First Look: Recreating Applewood Restaurant
Editor’s note: BiteClub writer Heather Irwin provides a first look at new Wine Country restaurants in this occasional series.
There are two routes to the Applewood Inn, Restaurant and Spa just outside Guerneville.
One speeds you along the Russian River, through small West County hamlets, dropping you - and everyone else riding your tail - into downtown Guerneville rather unceremoniously.
The other, along State Route 116, gently winds you through historic apple orchards, redwood groves and vineyards, and is designated as an official “scenic highway” of Sonoma County. Applewood Chef Jamil Peden suggests you take the road less traveled. Because you’ll probably pass some of his ingredients along the way, setting the stage for a menu that is entirely inspired by the seasons and flavors of West County.
Built in 1922, the historic Applewood Inn isn’t new, but 38-year-old Peden is. Taking over the once-Michelin-starred restaurant in April 2015, he’s revamping everything from the staff and menu to the culinary gardens and dated interior to recapture a “uniquely Sonoma County experience.” Something, he feels, has been missing the last few years as chefs shuffled in and out.
“When Brian Gerritsen was chef 15 years ago I came (to Applewood) and it felt so right, so Sonoma County. I believe deep down I can recreate and make it that again,” said Peden, standing among lettuces, fennel and dill growing in the gardens outside the inn. Hens quietly cluck in the background while the wind rustles through apricot and apple trees in the nearby orchard.
“I want (Applewood) to be a destination experience again,” he added. Gerristen, who now works in San Francisco, is one of several outstanding young chefs showcased at the inn over the years, including David Frakes (now at Lynmar Winery), Brian Anderson (Bistro 29) and Bruce Frieseke (Bella Vineyards). Frieseke captured a Michelin star in 2011, and again in 2012, but the restaurant has since lost it.
If any local chef is up for the challenge of recreating a Michelin-worthy restaurant that’s both rustic and ambitious in its culinary outlook, it’s Peden. Critics gushed over his luxe tasting plates at Petite Syrah (where he was chef de cuisine under chef-owner Josh Silvers), which included beets with panna cotta, horseradish, black leek ash and beet sprouts. At Woodfour in Sebastopol, he defied a simple burger and brats menu for luxe takes on fish and chips, braised short ribs with carrot-miso puree or heirloom bean cassoulet with truffles. Memorable stuff, for certain.

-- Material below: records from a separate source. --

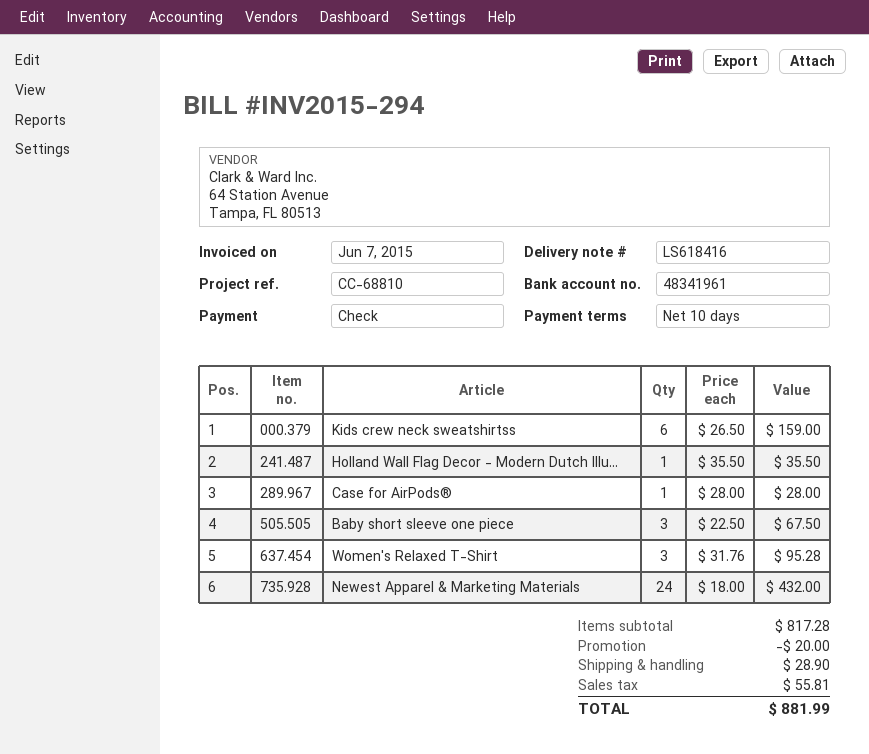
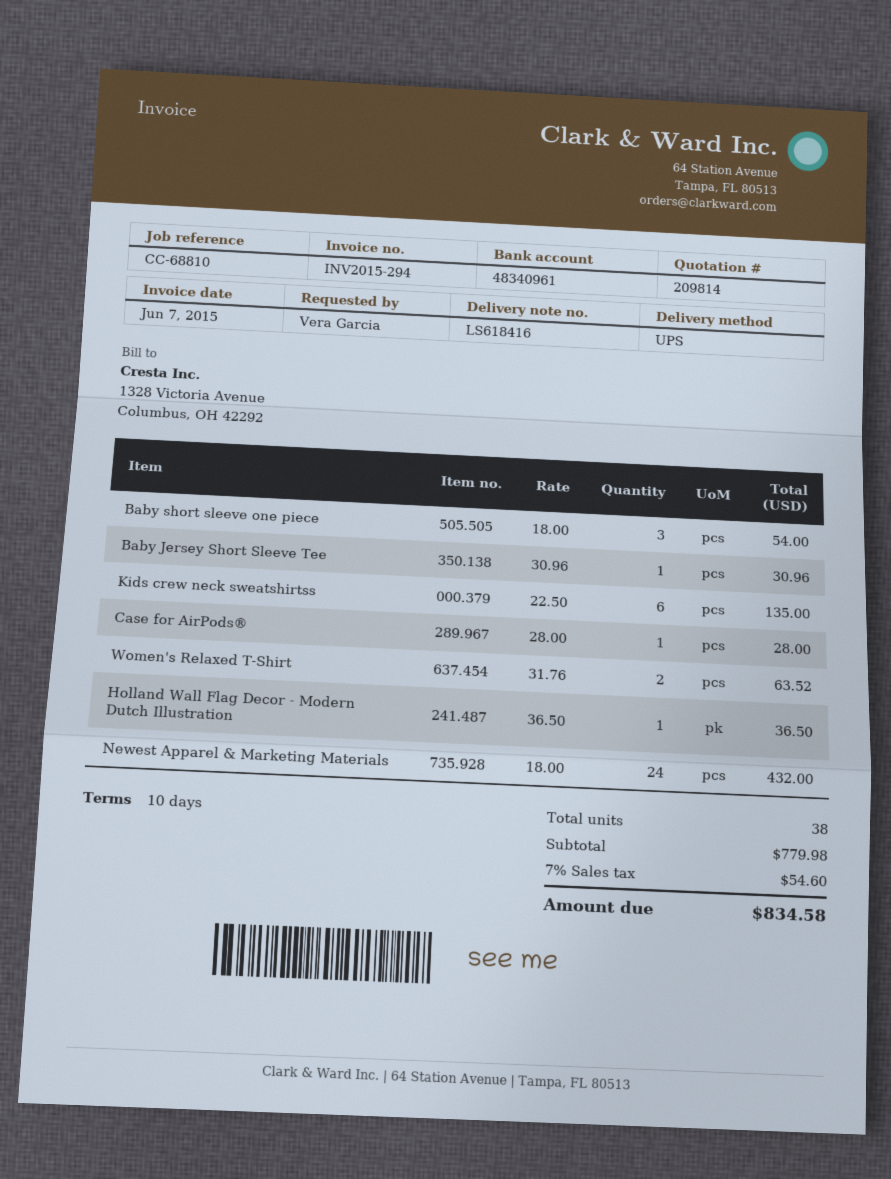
bank account: 48341961 -> 48340961
Kids crew neck sweatshirtss: 6 x 26.50 = 159.00 -> 6 x 22.50 = 135.00
Holland Wall Flag Decor - Modern Dutch Illu...: 1 x 35.50 = 35.50 -> 1 x 36.50 = 36.50
Baby short sleeve one piece: 3 x 22.50 = 67.50 -> 3 x 18.00 = 54.00
Women's Relaxed T-Shirt: 3 x 31.76 = 95.28 -> 2 x 31.76 = 63.52
Baby Jersey Short Sleeve Tee: none -> 1 x 30.96 = 30.96
subtotal: 817.28 -> 779.98
discount: 20.00 -> none
shipping: 28.90 -> none
tax: 55.81 -> 54.60
total: 881.99 -> 834.58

But Peden has always needed a place to call his own, to really spread his culinary wings and fly.
“I’m tired of bouncing around. I’m ready to slow down,” he said.
Plucking a handful of nasturtium leaves, he heads into the kitchen to fire a plate of rye gnocchi with dollops of sheep milk ricotta ($26), carefully placing the green leaves around the plate. Next, he plates a ring of salmon crudo with horseradish, pickled beets and radish seed pods that puts an entirely new spin on Surf and Turf (tasting menu, $85).
“I’m opening with some solid dishes from my past,” he said of the crudo, which has been elevated from a similar dish at Woodfour. But he’s also working toward 100 percent West County sourcing, using area farms, ranches and fisheries to inspire new dishes. So don’t expect to see Maine lobster or even foie gras on his menus.
“I just don’t want to. I don’t need to,” he said of these luxury ingredients. Instead, Peden serves duck liver mousse ($16, different from foie gras in that it doesn’t use an enlarged duck liver) with rhubarb, or local rock cod ($32) with sugar snap peas and purslane.
Other dishes from the menu that inspire: Grilled octopus with Meyer lemon curd, capers and potatoes ($18) that sent my tastebuds to the simple, fresh flavors of Italy’s Amalfi Coast; salmon with truffle lemon cream and celery leaf ($36, or tasting menu); and fried quinoa, favas, lacto-fermented carrots and avocado (tasting menu). Most dishes are available a la carte, but the $85 tasting menu is the best bet for really experiencing Peden’s creativity.
Calling his cuisine “Interpretive American,” he’s avoiding the ubiquitous California/Mediterranean cuisine that dominates much of Wine Country.
“I like to deliver something that just might take you a little off guard,” he said. “I want you to think ‘Why is that ingredient there?’ and then take a bite and think, ‘Oh! That’s why that’s there,’ ” he said.
As for regaining that elusive Michelin star that Applewood?
“I’m not really going after it, but it would be a nice reward for hard work and being true to myself,” Peden said.